Data extracted from a collection

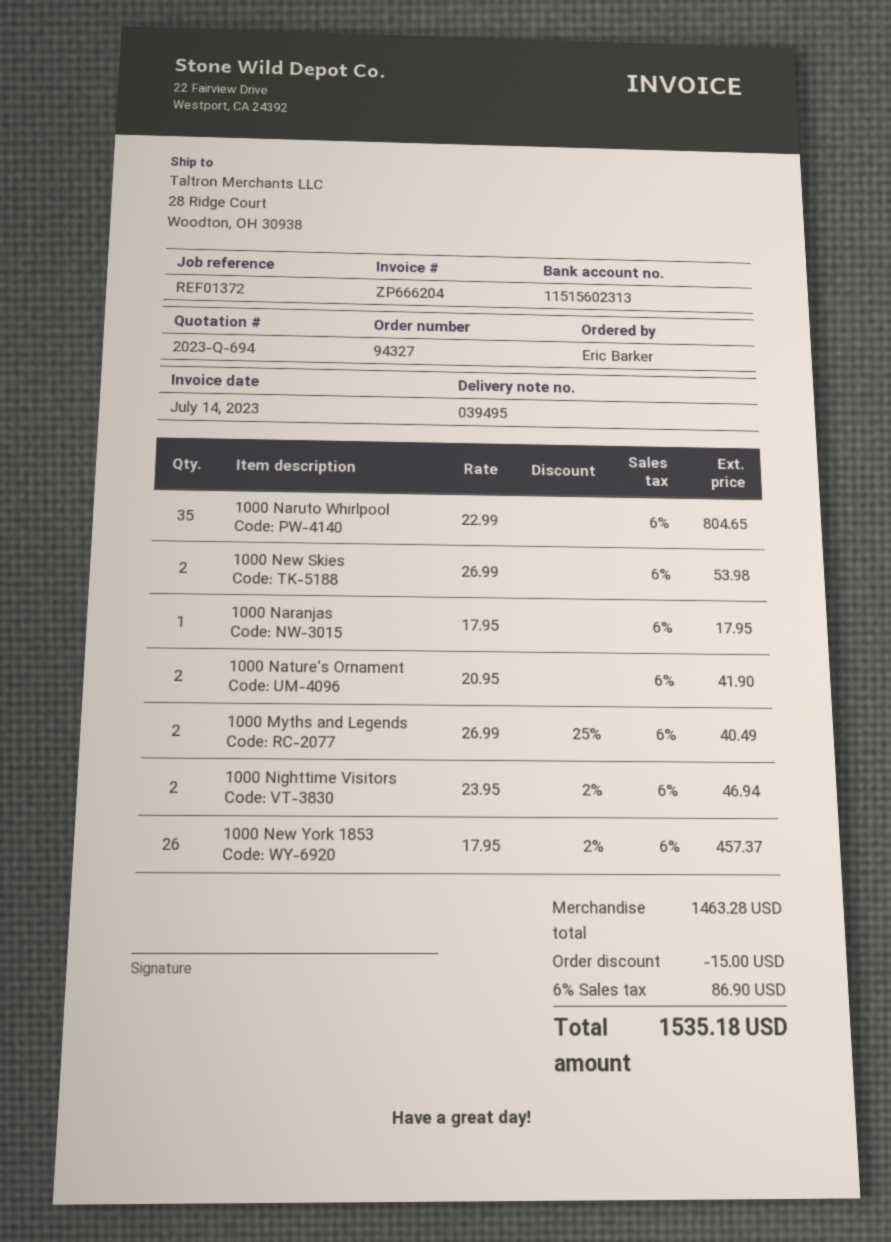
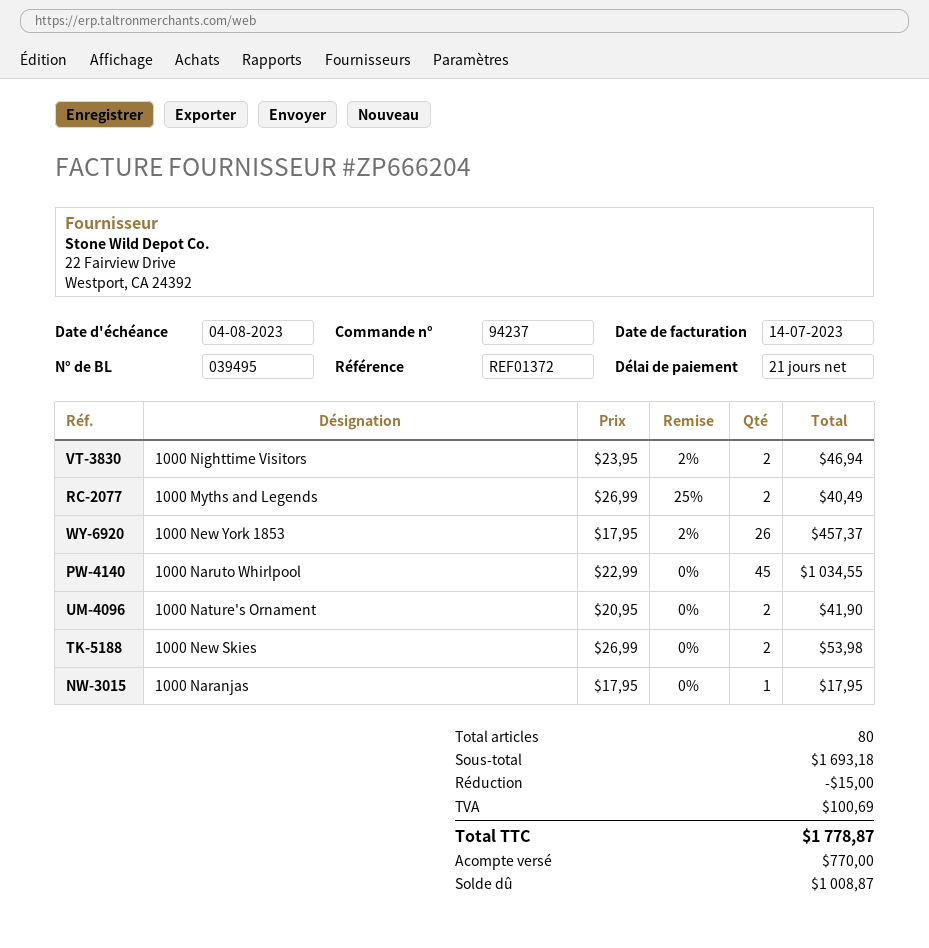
order number: 94327 -> 94237
1000 Naruto Whirlpool: 35 x 22.99 = 804.65 -> 45 x 22.99 = 1034.55
subtotal: 1463.28 -> 1693.18
tax: 86.90 -> 100.69
total: 1535.18 -> 1778.87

▸ **WORK REQUEST**:
Retype each of the entries above exactly as it appears, with no pictures.

▸ **FINISHED TASK**:
order number: 94327 -> 94237
1000 Naruto Whirlpool: 35 x 22.99 = 804.65 -> 45 x 22.99 = 1034.55
subtotal: 1463.28 -> 1693.18
tax: 86.90 -> 100.69
total: 1535.18 -> 1778.87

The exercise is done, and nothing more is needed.